Please excuse my language and caps but...
OH MY GOD DIRECTOR'S CUT!!! CRAPPY PRE-FX AND BEHIND THE SCENES QUALITY BUT OMG THE DIRECTOR'S CUT IS GOING SO ROCK SO HARD! AND DID Y'ALL HEAR IT MIGHT BE GETTING A LIMITED CINEMA RELEASE?!
Flaily extracts to be found here - you must watch! 1:44 - hilarious! Jaaaaaackie, I hope you didn't graze your knees! *snuggles* And lucky His Snyderiness does live in the slo-mo because otherwise the movie would've been, what, half an hour long?

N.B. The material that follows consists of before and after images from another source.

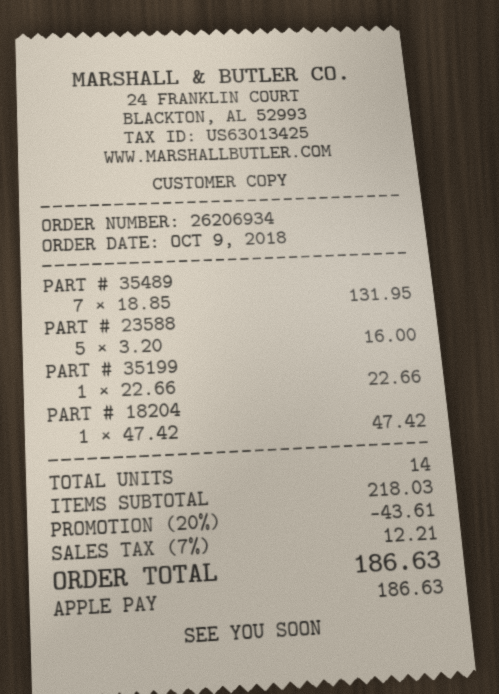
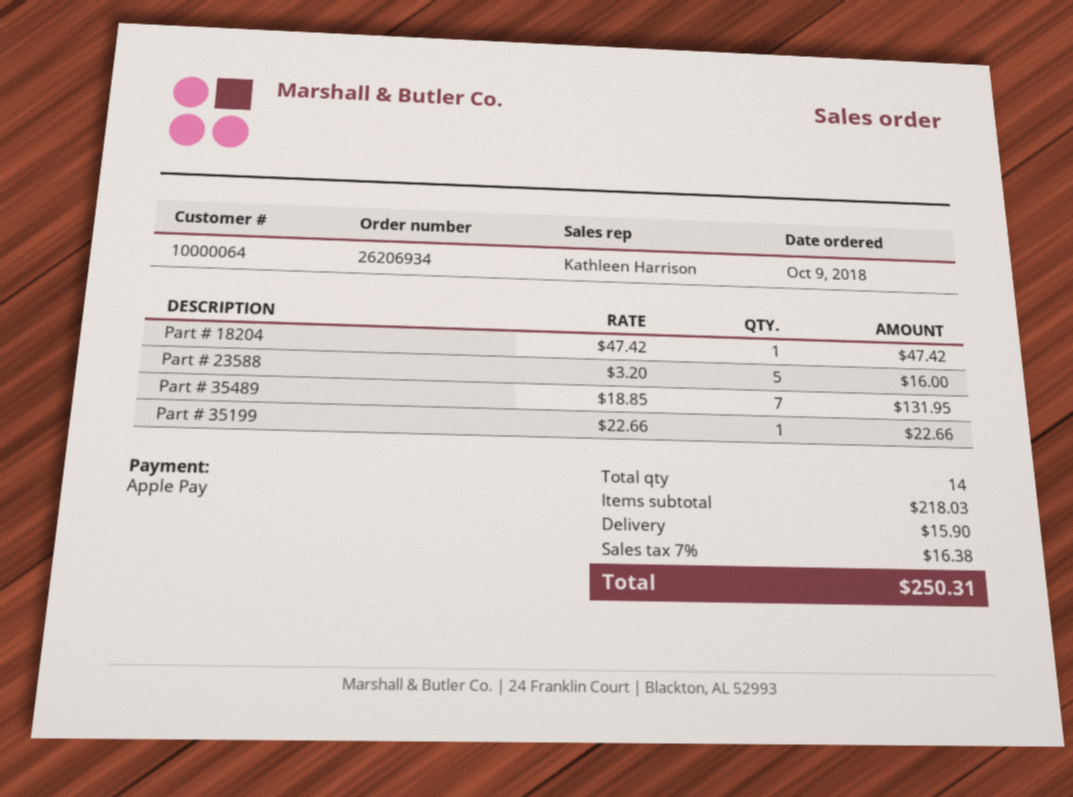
discount: 20% = 43.61 -> none
shipping: none -> 15.90
tax: 7% = 12.21 -> 7% = 16.38
total: 186.63 -> 250.31

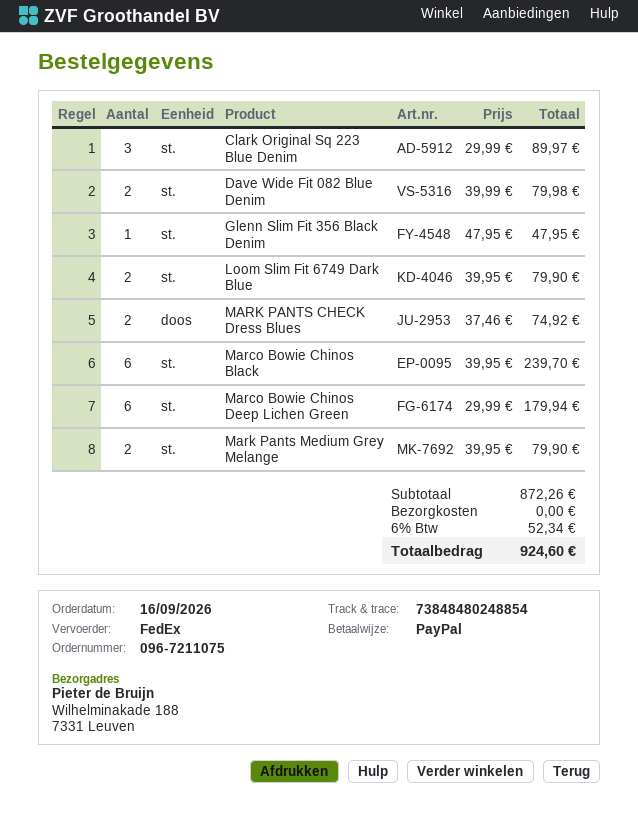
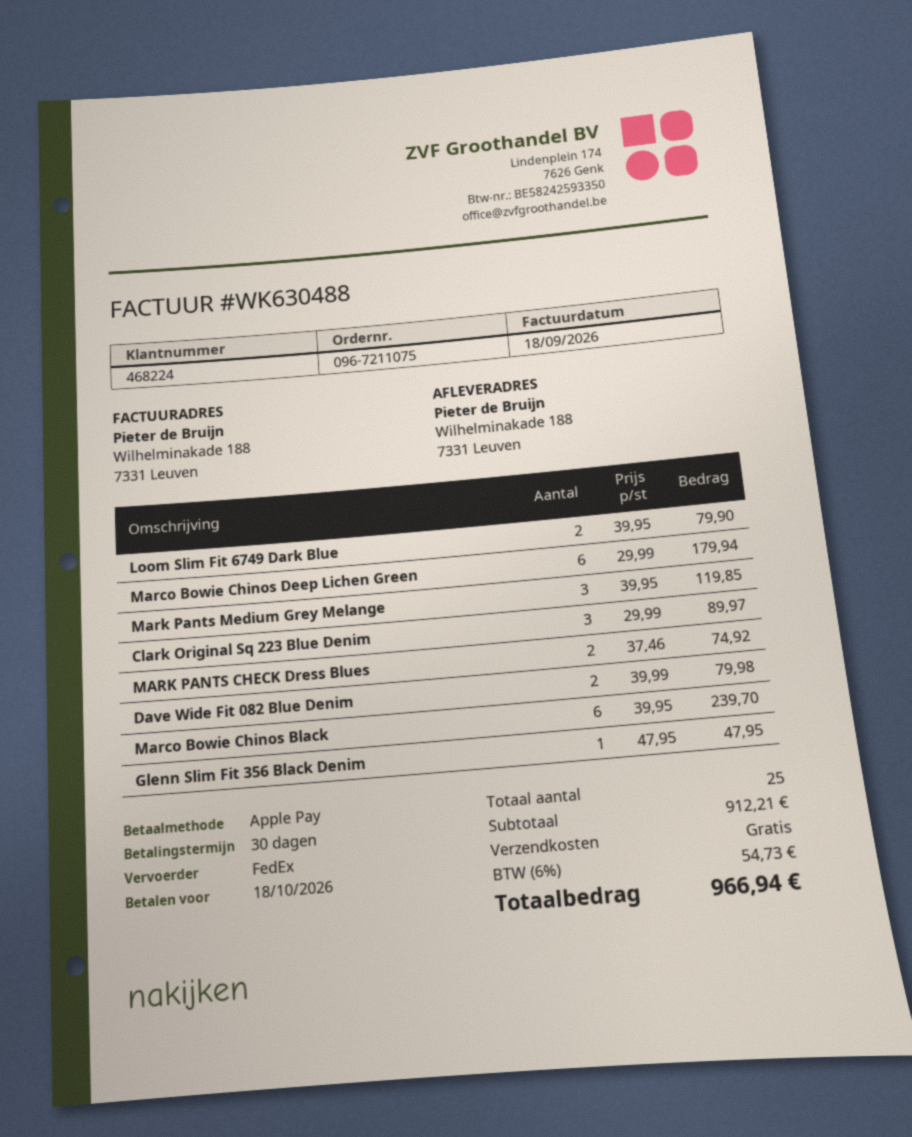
payment method: PayPal -> Apple Pay
Mark Pants Medium Grey Melange: 2 x 39.95 = 79.90 -> 3 x 39.95 = 119.85
subtotal: 872.26 -> 912.21
tax: 6% = 52.34 -> 6% = 54.73
total: 924.60 -> 966.94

1:53 - THE HIGHLIGHT! OMFG. This is one of my (many, yeah yeah) favourite scenes in the book - SQUIDGY FACE! Yeeeeeeeeeeeeee-ah! ♥ The RorOwl/NiteSchach Super Team of Superness out on patrol! I love it! I love it! And look at that glass pop! - Oh, Rorschach, how can I love you so much? It hurts, it really does. *clutches chest*
And as if that wasn't enough...
2:14 - Dan going nuts! A wonderful, sad scene - of the few moments when he wasn't all creepy and/or mooning over Snore Spectre II and did, in fact, totally rock in all his intense angstiness. B'awww, poor Dan :( But but but - it did allow Daniel. Not in front of the civilians, and Rorschach says his name! OMG! Unecessary risk! But Daniel's woe made him compromise! Danschach forever! *cough* Sorry. and there is partner-grabbery, and Dan is so torn-up even Rorschach can barely control him! So again with omfgyay! YYYYYAY! Seriously, I might've done a dance like the Village People cowboy in the movie opening credits when I watched this. *bang bang boogie baby!*
Also watch Part III for the epic Rorschach - Silk Spectre snark - does Rorschy have to smack a bitch? OH YES HE DOES. HE REALLY REALLY DOES. *fistpump*
No no tiny!Schach - put it out in her eye!